Problem =>
Restate only the tail of the data below, starting at the line that contains "- Goldfield, IA" and including the last line, word for word.

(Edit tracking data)

***

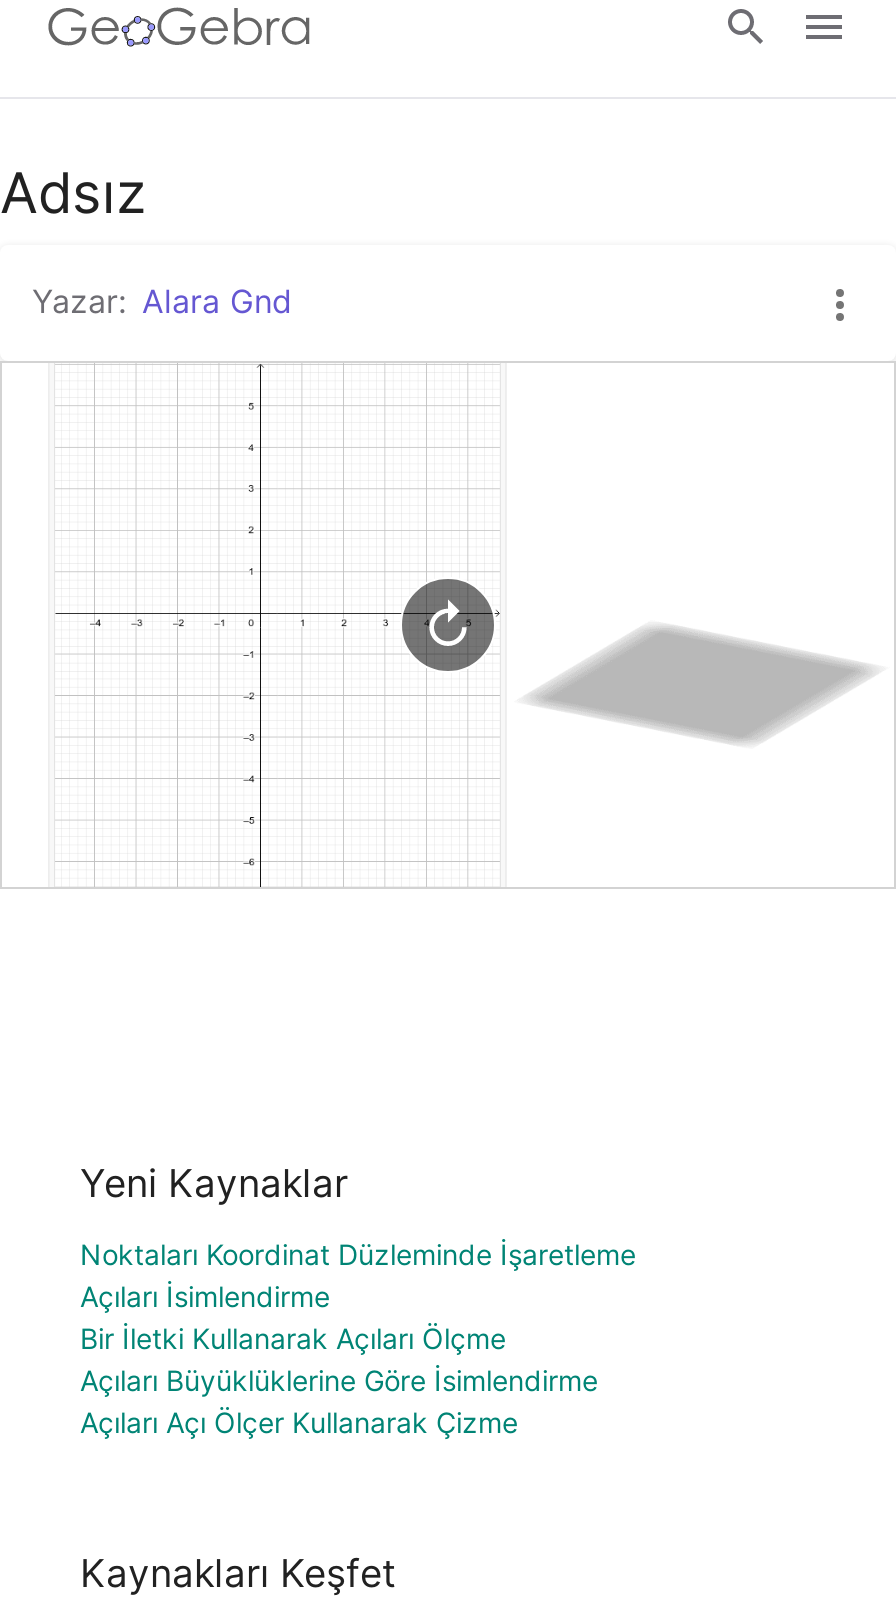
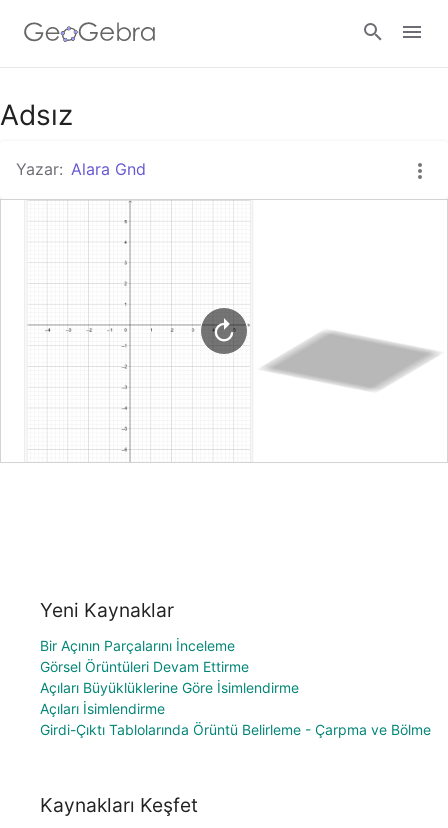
- Noktaları Koordinat Düzleminde İşaretleme
- Bir İletki Kullanarak Açıları Ölçme
+ Bir Açının Parçalarını İnceleme
+ Görsel Örüntüleri Devam Ettirme

moved down: Açıları İsimlendirme

moved up: Açıları Büyüklüklerine Göre İsimlendirme

- Açıları Açı Ölçer Kullanarak Çizme
+ Girdi-Çıktı Tablolarında Örüntü Belirleme - Çarpma ve Bölme
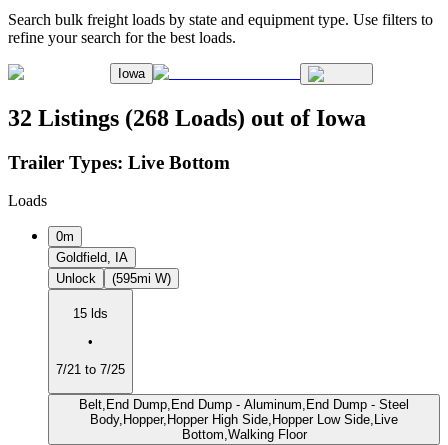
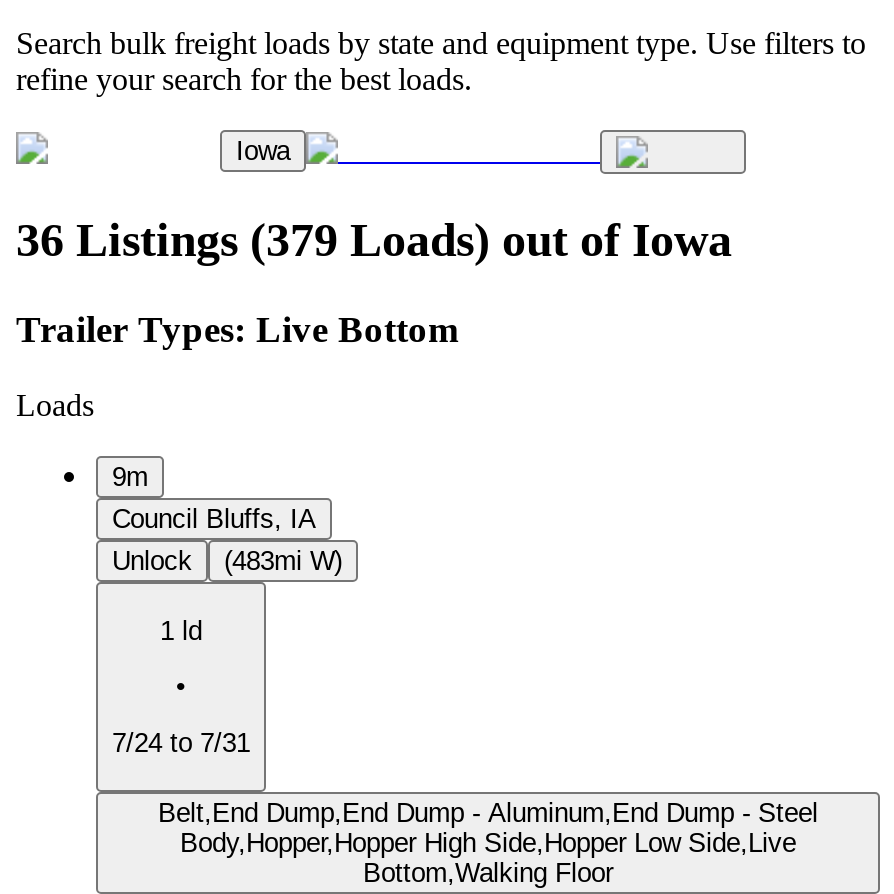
- 32 Listings (268 Loads) out of Iowa
+ 36 Listings (379 Loads) out of Iowa

- 0m
- Goldfield, IA
+ 9m
+ Council Bluffs, IA

- Unlock (595mi W)
+ Unlock (483mi W)

- 15 lds
+ 1 ld

- 7/21 to 7/25
+ 7/24 to 7/31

***

Response to the task =>
- Goldfield, IA
+ 9m
+ Council Bluffs, IA

- Unlock (595mi W)
+ Unlock (483mi W)

- 15 lds
+ 1 ld

- 7/21 to 7/25
+ 7/24 to 7/31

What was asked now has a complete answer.